Images & Masks
Our dataset is organized using the format in the table below. To reduce number of files and speed up I/O, data from each type are compressed in corresponding HDF5 files.
Inside each HDF5 file, samples are named using the sequence ID and frame ID. The name pattern is <seq>/<frame>_<sensor>_<view>.<ext>
.
For example, the following code retrievals the RGB image of front view from sequence 001001 at frame 000025,
Labels
We provide labels for 2D/3D object detection, 2D/3D multiple object tracking (MOT), and instance segmentation in the protocol of Scalabel format. Each file has the following fields.
Dataset:
- frames[ ]: // storing all frames from every sequences
- frame0001: Frame
- frame0002: Frame
...
- config:
- image_size: // all images have the same size
- width: 1280
- height: 800
- categories: ["car", "truck", ...] // define the categories of objects
Here, frames[ ]
is a list of Frame
object, which contains all frames from every sequences. The Frame
object is defined as
Frame:
- name: string // e.g., "abcd-1234/00000001_img_center.png"
- videoName: string // e.g., "abcd-1234", unique across whole dataset
- attributes // for discrete domain shifts
- timeofday:
{"daytime" | "morning/afternoon" | "dawn/dusk" |
"sunrise/sunset" | "night"}
- weather:
{"clear" | "partly cloudy" | "overcast" | "small_rain" |
"mid_rain" | "heavy_rain" | "small_fog" | "heavy_fog" }
- vehicle_density:
{"sparse" | "moderate" | "crowded"}
- pedestrian_density:
{"sparse" | "moderate" | "crowded"}
- scene: {"urban" | "village" | "rural" | "highway"}
- intrinsics // intrinsic matrix (only for cameras)
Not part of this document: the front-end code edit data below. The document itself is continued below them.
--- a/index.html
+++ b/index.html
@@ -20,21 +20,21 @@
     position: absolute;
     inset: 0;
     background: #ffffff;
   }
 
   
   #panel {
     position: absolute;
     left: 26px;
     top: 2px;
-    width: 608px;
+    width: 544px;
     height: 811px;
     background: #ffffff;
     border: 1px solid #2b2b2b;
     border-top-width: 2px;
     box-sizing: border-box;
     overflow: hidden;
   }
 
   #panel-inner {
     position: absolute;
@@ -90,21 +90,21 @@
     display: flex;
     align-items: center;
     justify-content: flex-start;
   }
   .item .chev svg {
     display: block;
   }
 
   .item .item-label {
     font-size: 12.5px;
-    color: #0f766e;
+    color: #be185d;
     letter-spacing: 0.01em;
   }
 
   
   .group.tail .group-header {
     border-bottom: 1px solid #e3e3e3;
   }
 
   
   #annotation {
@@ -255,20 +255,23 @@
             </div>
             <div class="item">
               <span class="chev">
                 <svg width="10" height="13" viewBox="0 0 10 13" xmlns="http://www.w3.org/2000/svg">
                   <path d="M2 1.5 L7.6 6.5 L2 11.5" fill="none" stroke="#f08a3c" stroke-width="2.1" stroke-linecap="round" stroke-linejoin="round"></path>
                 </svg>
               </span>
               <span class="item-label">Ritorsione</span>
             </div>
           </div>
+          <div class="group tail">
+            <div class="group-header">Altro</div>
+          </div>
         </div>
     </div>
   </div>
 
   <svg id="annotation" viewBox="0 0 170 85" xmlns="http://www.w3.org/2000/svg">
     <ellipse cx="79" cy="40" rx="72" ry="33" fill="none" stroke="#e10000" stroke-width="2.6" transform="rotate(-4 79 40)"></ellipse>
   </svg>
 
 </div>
- focal: [x, y] // in pixel
- center: [x, y] // in pixel
- extrinsics: // extrinsics matrix
- location: [x, y, z] // in meter
- rotation: [rot_x, rot_y, rot_z] // in degree
- timestamp: int // time in this video, ms
- frameIndex: int // frame index in this video
- size:
- width: 1280
- height: 800
- labels [ ]:
- id: string // for tracking, unique in current sequence
- index: int
- category: string // classification
- attributes
- truncated: bool // truncation for 2D bounding box
- box2d: // 2D bounding box
- x1: float
- y1: float
- x2: float
- y2: float
- box3d: // 3D bounding box
- alpha: float
- orientation: [rot_x, rot_y, rot_z]
- location: [x, y, z] // in meter
- dimension: [height, width, length] // in meter
- rle: // mask in RLE, for instance segmentation
- counts: [int]
- size: (height, width)
How to use SHIFT?
Our dataset aims to foster research in several under-explored fields for autonomous driving that are crucial to safety. We summerize the possible use cases of our dataset as:
- Robustness and generality: Investigating how a perception systems’ performance degrades at increasing levels of domain shift.
- Uncertainty estimation and calibration: Assessing and developing uncertainty estimation methods that work under realistic domain shifts.
- Multi-task perception system: Studying the combinations of tasks and developing multi-task models to effectively counteract domain shifts. Such results could hint the data collection and annotation industry in the real world.
- Continual learning: Investigating how to utilize domain shifts progressively, e.g., continual domain adaptation and curriculum learning.
- Test-time learning: Developing and evaluating learning algorithms for continuously changing environments, e.g., test-time adaptation.